▶ [Collection entries]:
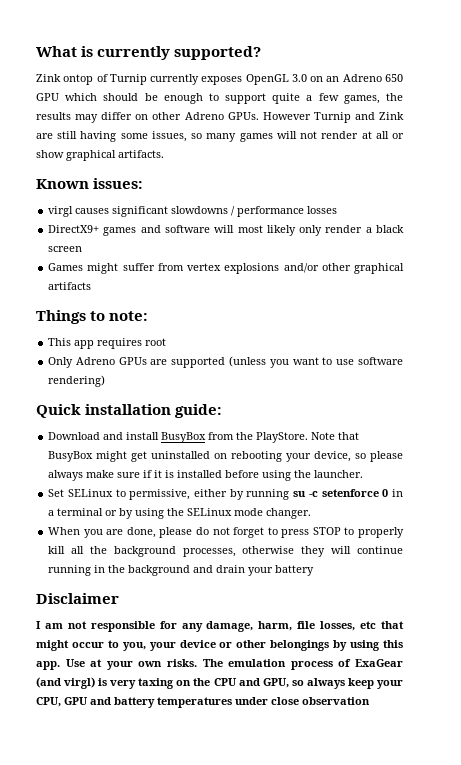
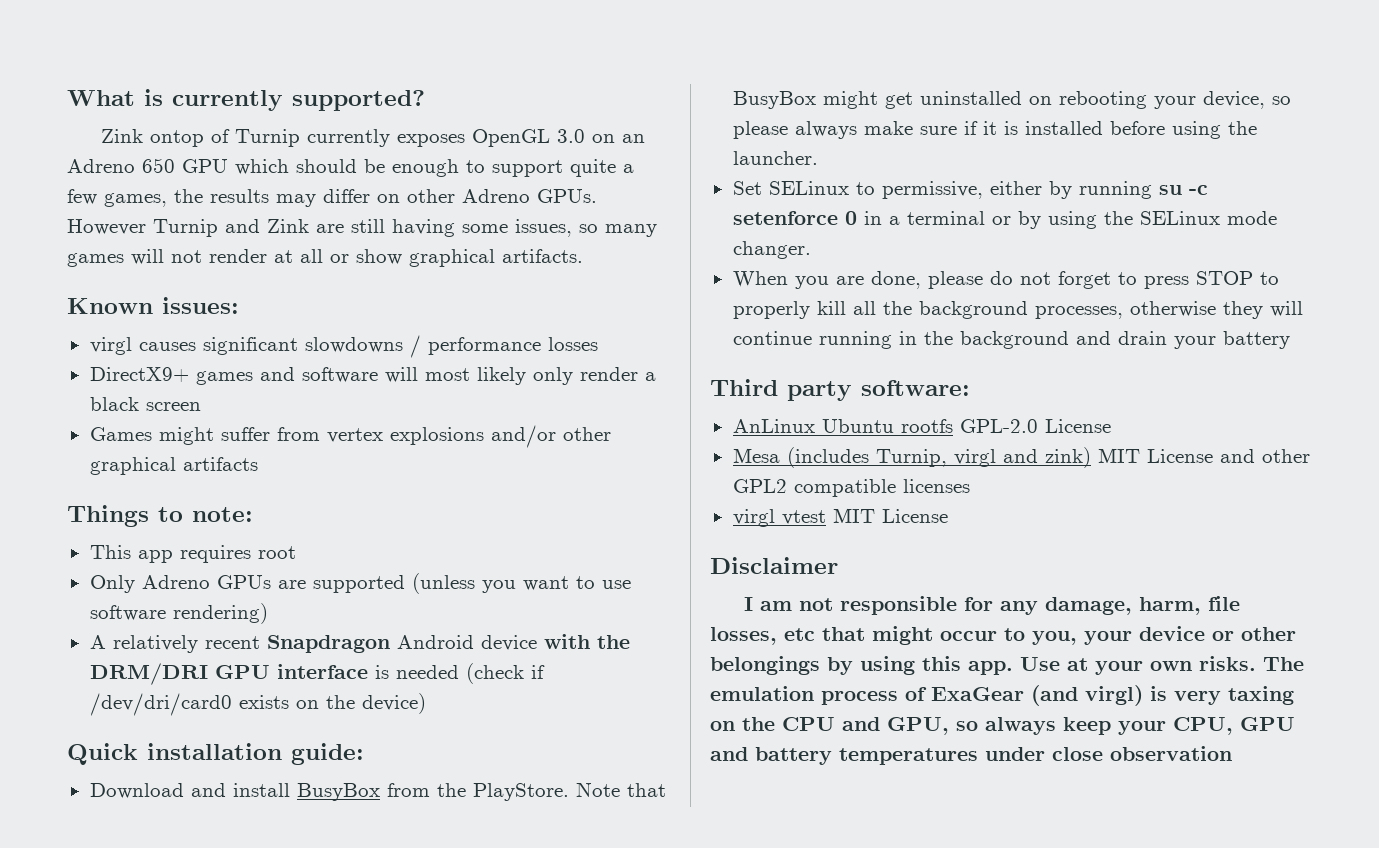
(106, 381) none -> [89,634,630,653] [89,663,545,685] [89,693,426,716] // A relatively recent Snapdragon Android device with the DRM/DRI GPU interface is needed (check if /dev/dri/card0 exists on the device)
(315, 570) none -> [710,379,970,401] [732,419,1111,433] [732,447,1310,468] [732,479,970,497] [732,508,948,527] // Third party software: // AnLinux Ubuntu rootfs GPL-2.0 License // Mesa (includes Turnip, virgl and zink) MIT License and other GPL2 compatible licenses // virgl vtest MIT License

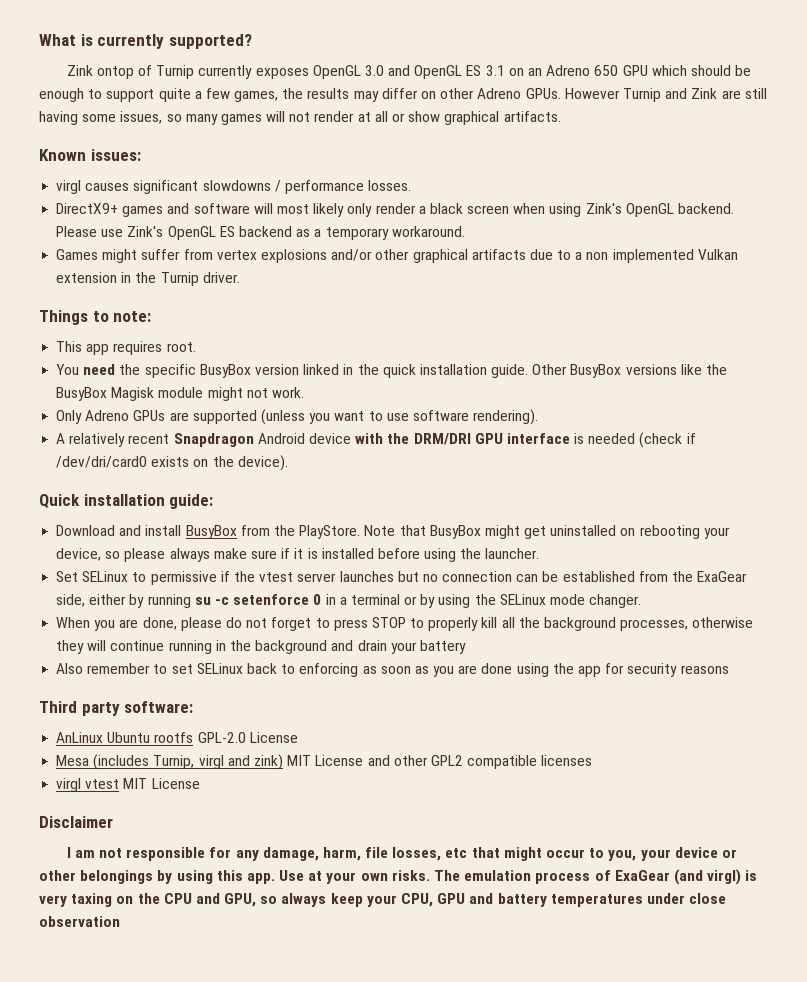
(585, 136) none -> [388,65,505,79] and OpenGL ES 3.1
[547,337,598,351] losses -> [368,180,412,191] losses.
(201, 406) none -> [513,203,735,217] [56,226,465,240] when using Zink's OpenGL backend. Please use Zink's OpenGL ES backend as a temporary workaround.
(258, 464) none -> [529,249,738,263] [56,272,240,286] due to a non implemented Vulkan extension in the Turnip driver.
[257,546,296,559] root -> [166,342,196,352] [56,364,728,378] [56,387,304,401] root. // You need the specific BusyBox version linked in the quick installation guide. Other BusyBox versions like the BusyBox Magisk module might not work.
[172,603,268,624] rendering) -> [473,409,539,425] rendering).
[361,693,426,714] device) -> [237,455,288,471] device).
[881,181,983,199] permissive, -> [150,571,748,585] [56,594,86,607] permissive if the vtest server launches but no connection can be established from the ExaGear side,
(1290, 340) none -> [56,663,729,677] // Also remember to set SELinux back to enforcing as soon as you are done using the app for security reasons

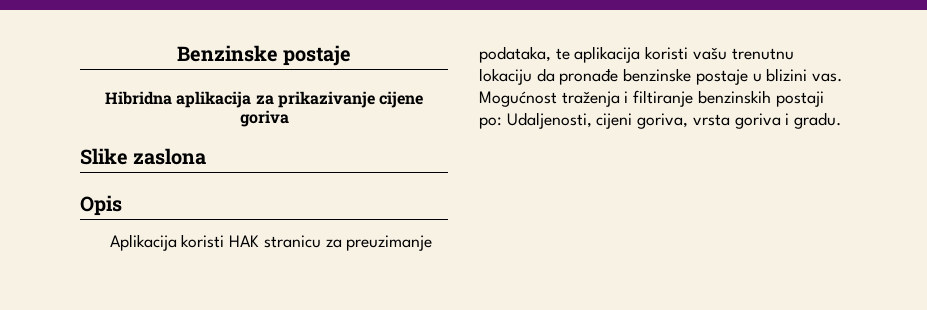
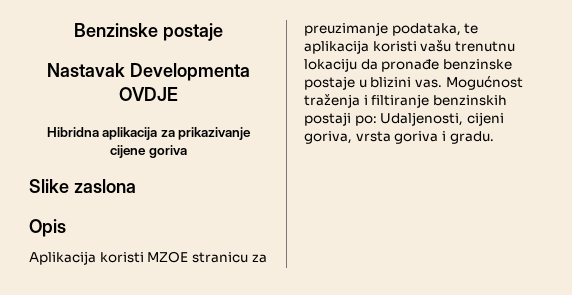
(352, 55) none -> [47,63,250,81] [119,87,178,101] // Nastavak Developmenta OVDJE
[229,235,260,247] HAK -> [147,251,189,263] MZOE

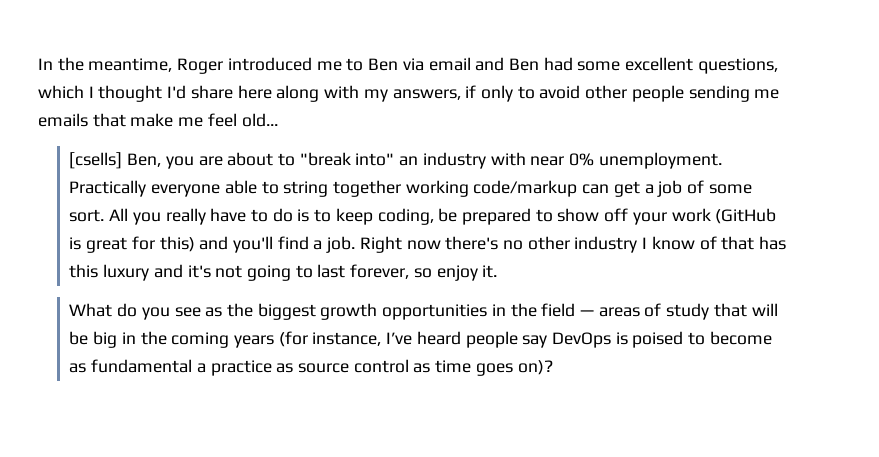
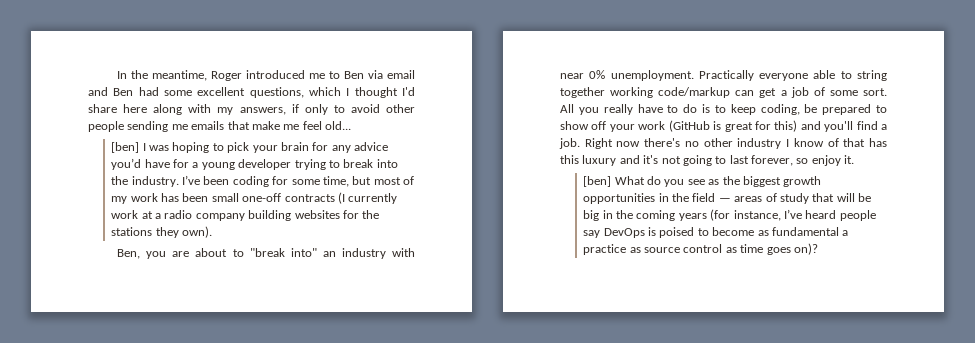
[69,152,123,169] [csells] -> [111,142,389,153] [111,158,398,170] [111,175,415,187] [111,192,398,204] [111,210,380,221] [111,226,213,238] [ben] I was hoping to pick your brain for any advice you’d have for a young developer trying to break into the industry. I’ve been coding for some time, but most of my work has been small one-off contracts (I currently work at a radio company building websites for the stations they own). //
(498, 271) none -> [583,176,612,187] [ben]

▶ [Work request]:
Check each line in the records for the word "OpenGL" and say how many have it, with nothing else.

▶ [Solution to this exercise]:
2